— Work instructions —
Return the whole listing exactly, omitting the pictures.

-- -- --

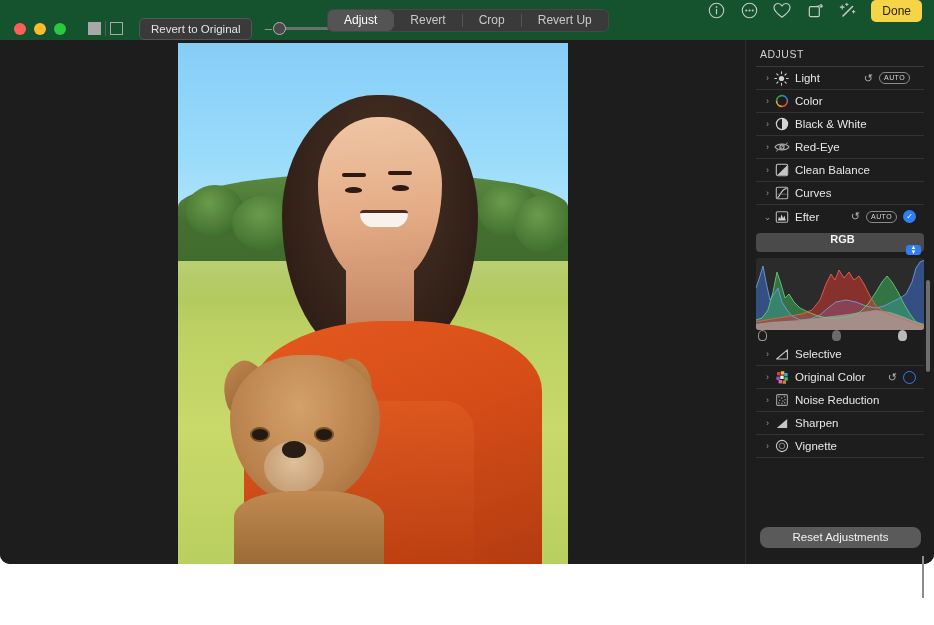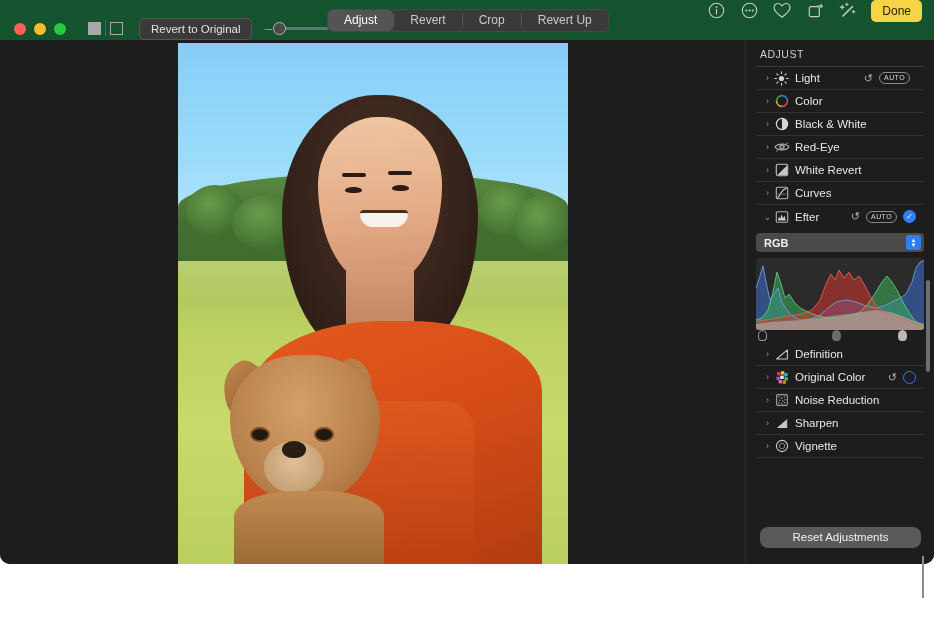"White Revert" div.rlabel { text: White Revert -> Clean Balance }
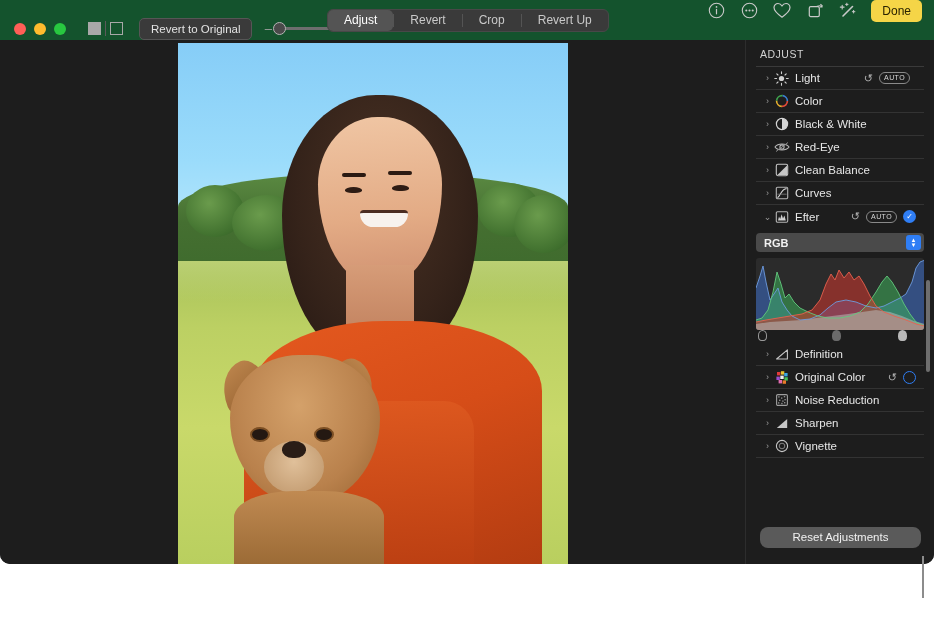"RGB" .popup { flex-direction: none -> column }
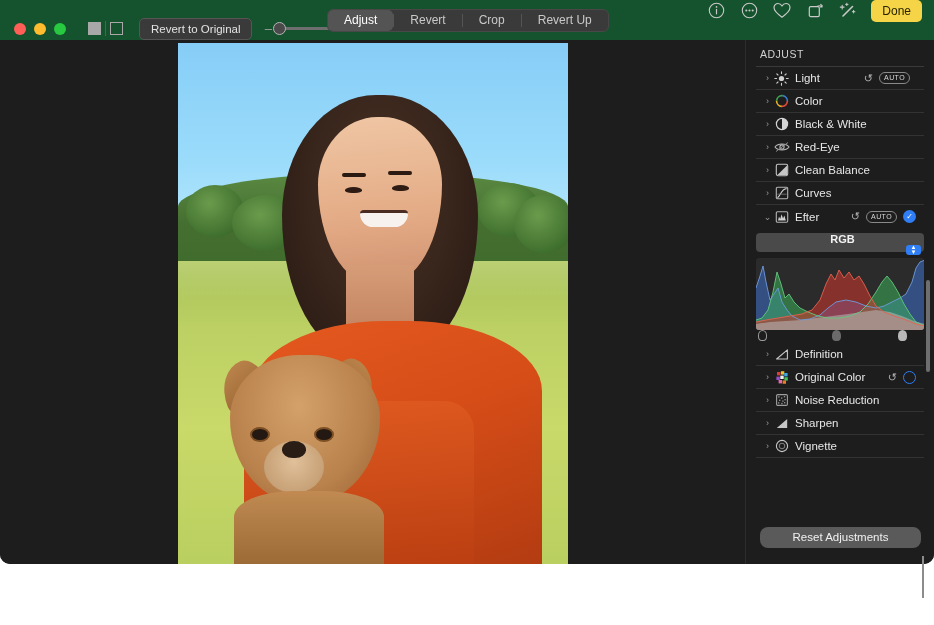"Definition" div.rlabel { text: Definition -> Selective }
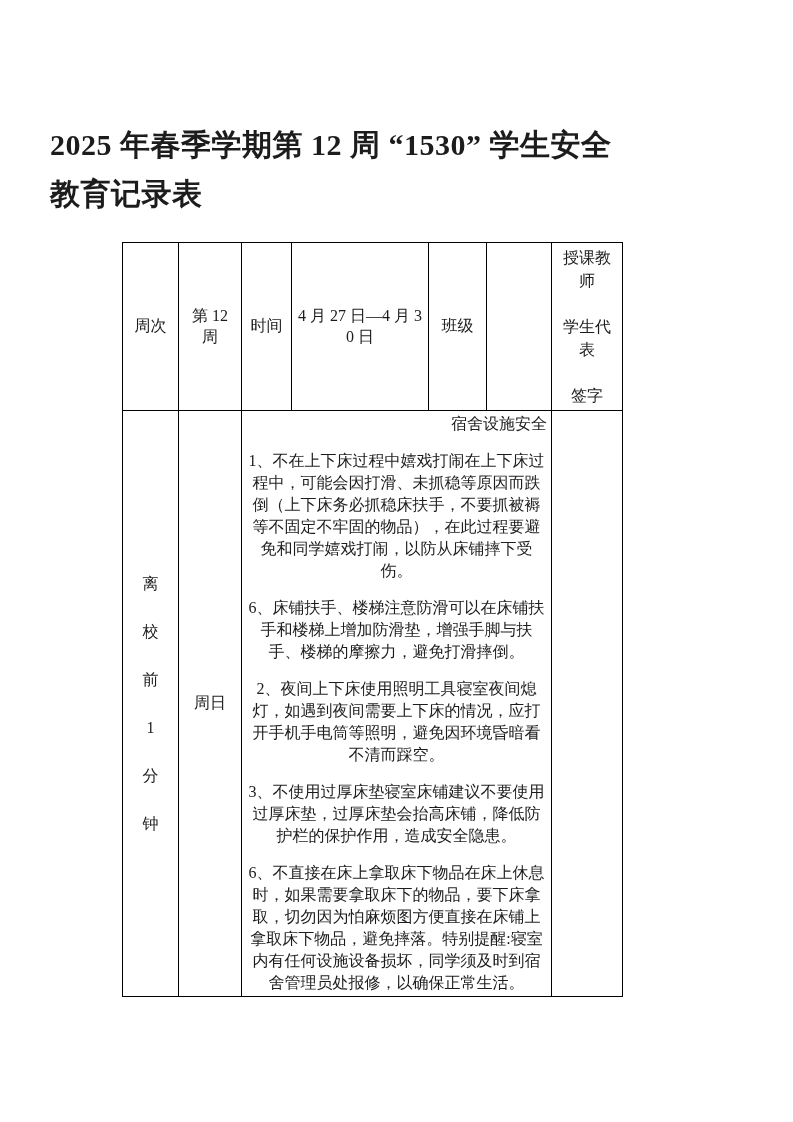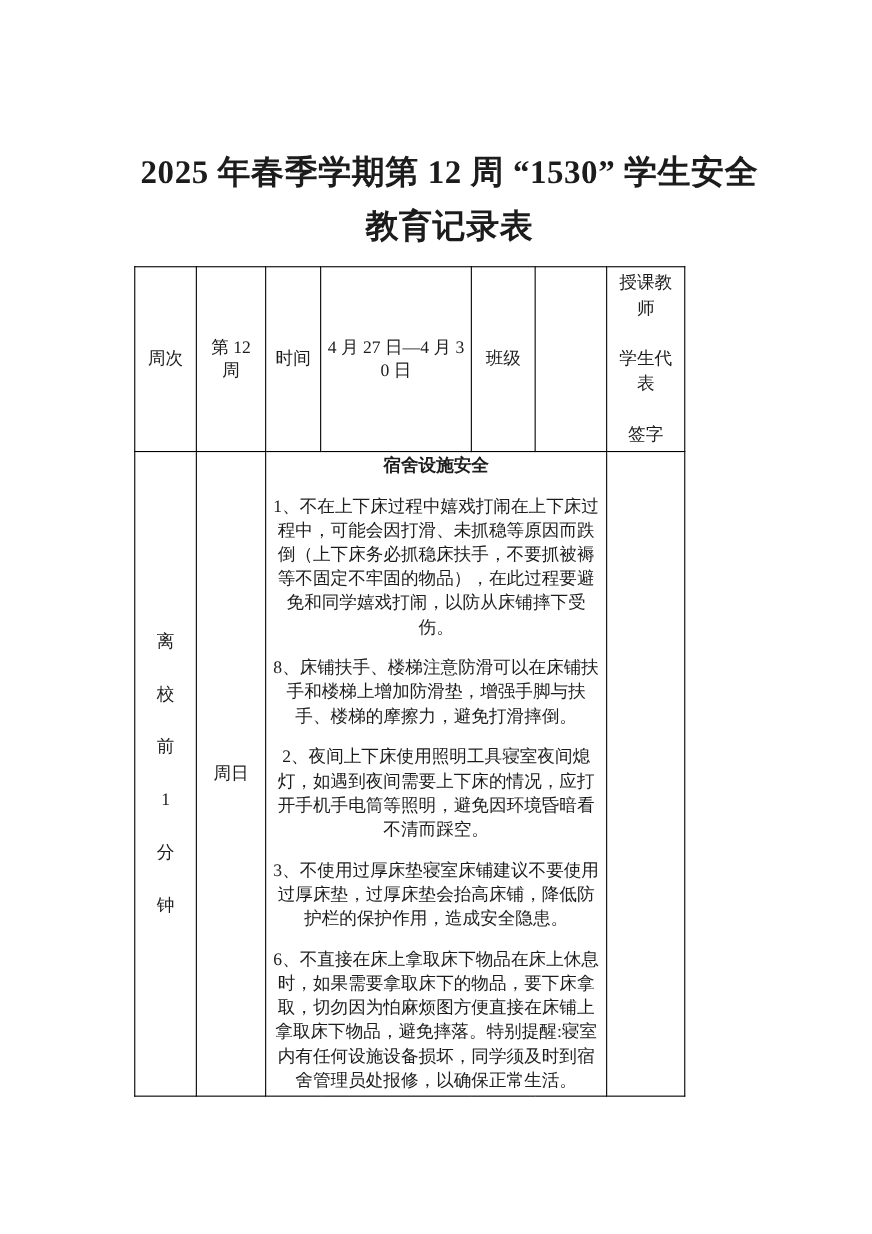"2025 年春季学期第 12 周 “1530”" .doc-title { margin: 12px -> 0; text-align: center -> none }
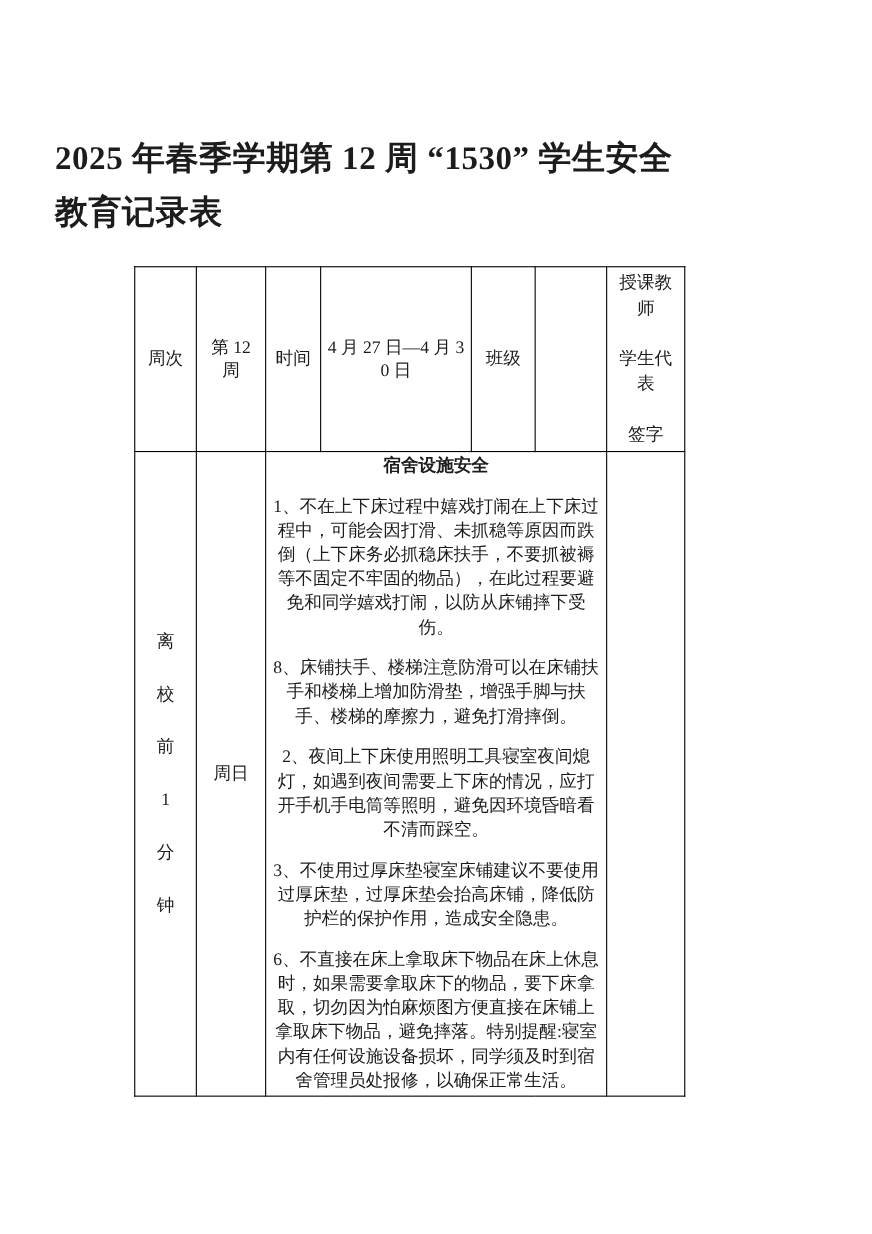"宿舍设施安全" td.content-cell .content-heading { font-weight: 700 -> 400; text-align: none -> right }
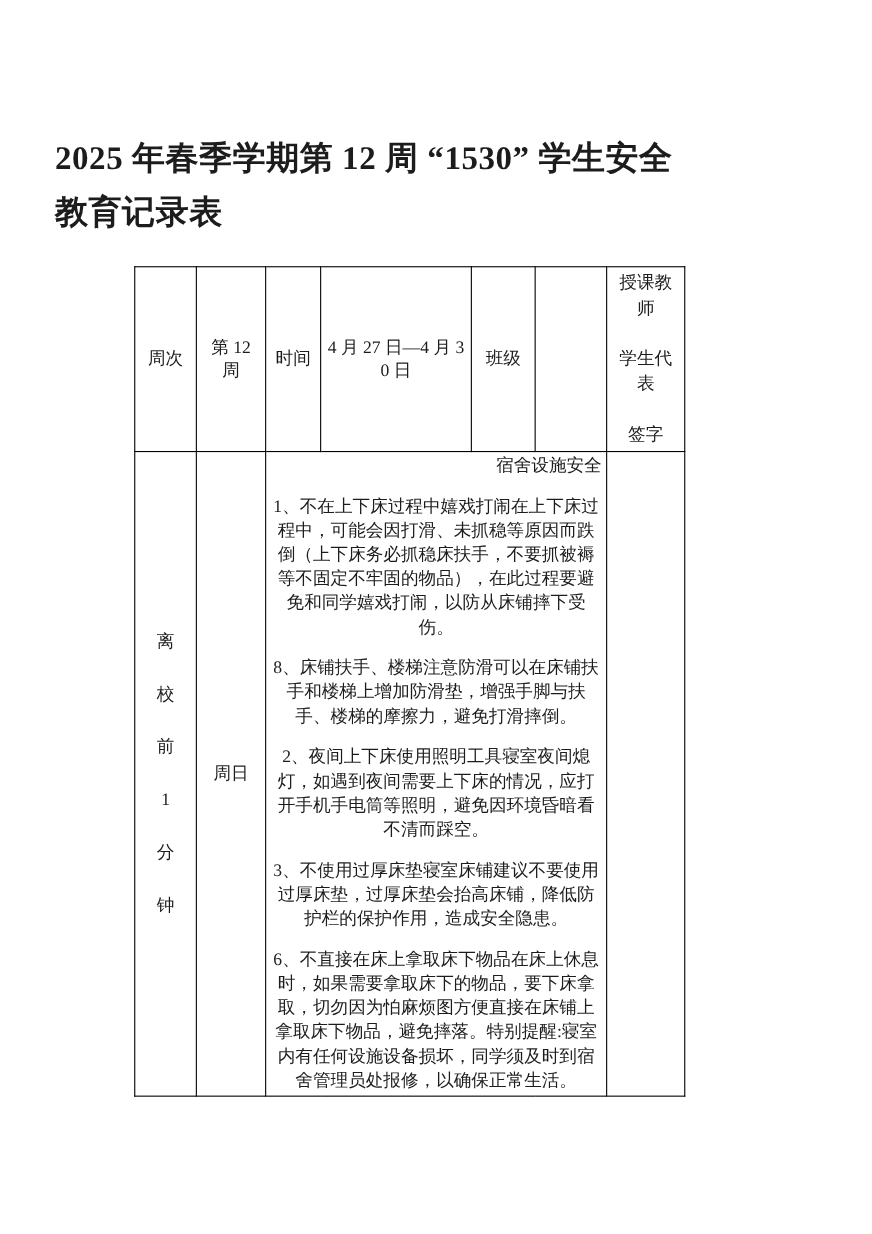"8、床铺扶手、楼梯注意防滑可以在床铺扶手和楼梯上增加防滑垫，增强手脚与扶手、楼梯" p { text: 8 -> 6 }
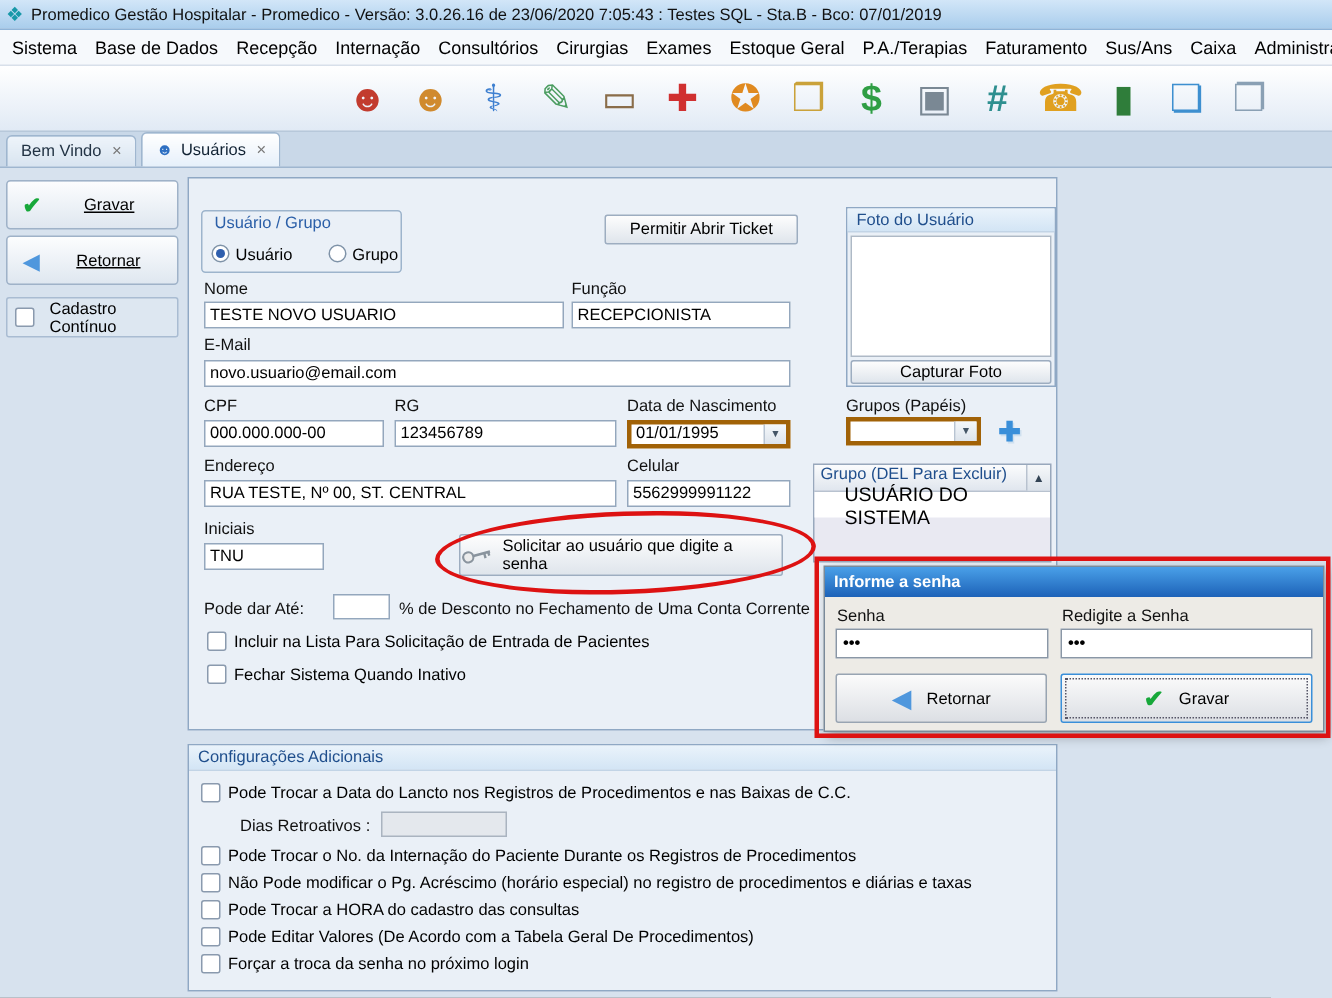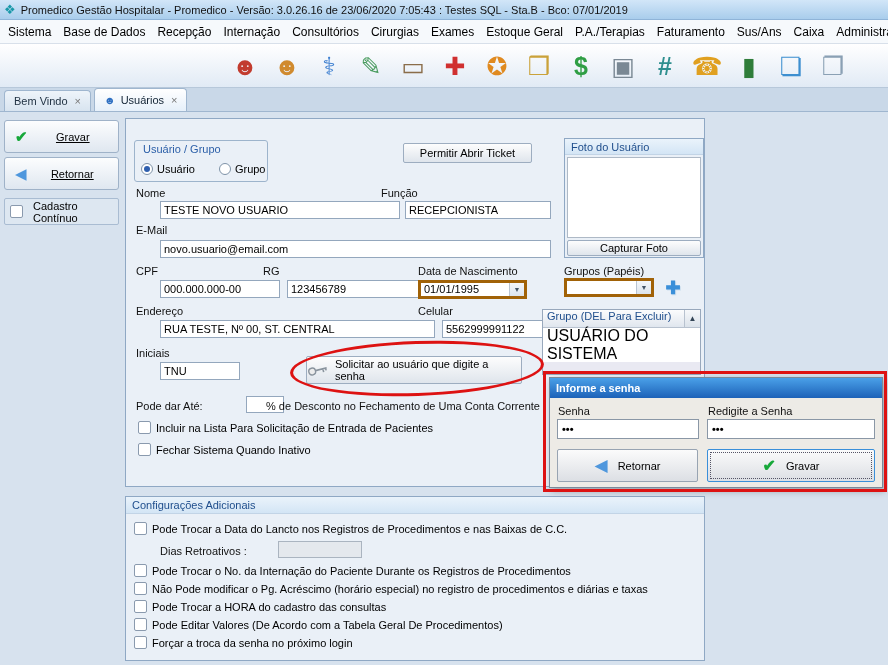"TESTE NOVO USUARIO" .inp { margin-left: 24px -> none }
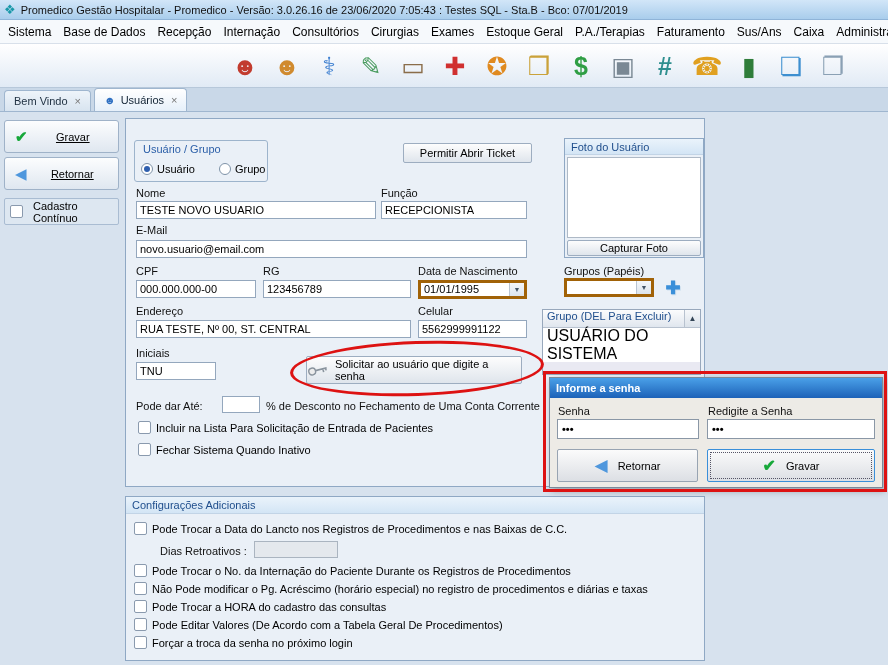"USUÁRIO DO SISTEMA" .glist-row { font-size: 16px -> 13px; height: 34px -> 17px; padding-left: 4px -> 20px }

-- -- --

— Response to the task —
"White Revert" div.rlabel { text: White Revert -> Clean Balance }
"RGB" .popup { flex-direction: none -> column }
"Definition" div.rlabel { text: Definition -> Selective }
"2025 年春季学期第 12 周 “1530”" .doc-title { margin: 12px -> 0; text-align: center -> none }
"宿舍设施安全" td.content-cell .content-heading { font-weight: 700 -> 400; text-align: none -> right }
"8、床铺扶手、楼梯注意防滑可以在床铺扶手和楼梯上增加防滑垫，增强手脚与扶手、楼梯" p { text: 8 -> 6 }
"TESTE NOVO USUARIO" .inp { margin-left: 24px -> none }
"USUÁRIO DO SISTEMA" .glist-row { font-size: 16px -> 13px; height: 34px -> 17px; padding-left: 4px -> 20px }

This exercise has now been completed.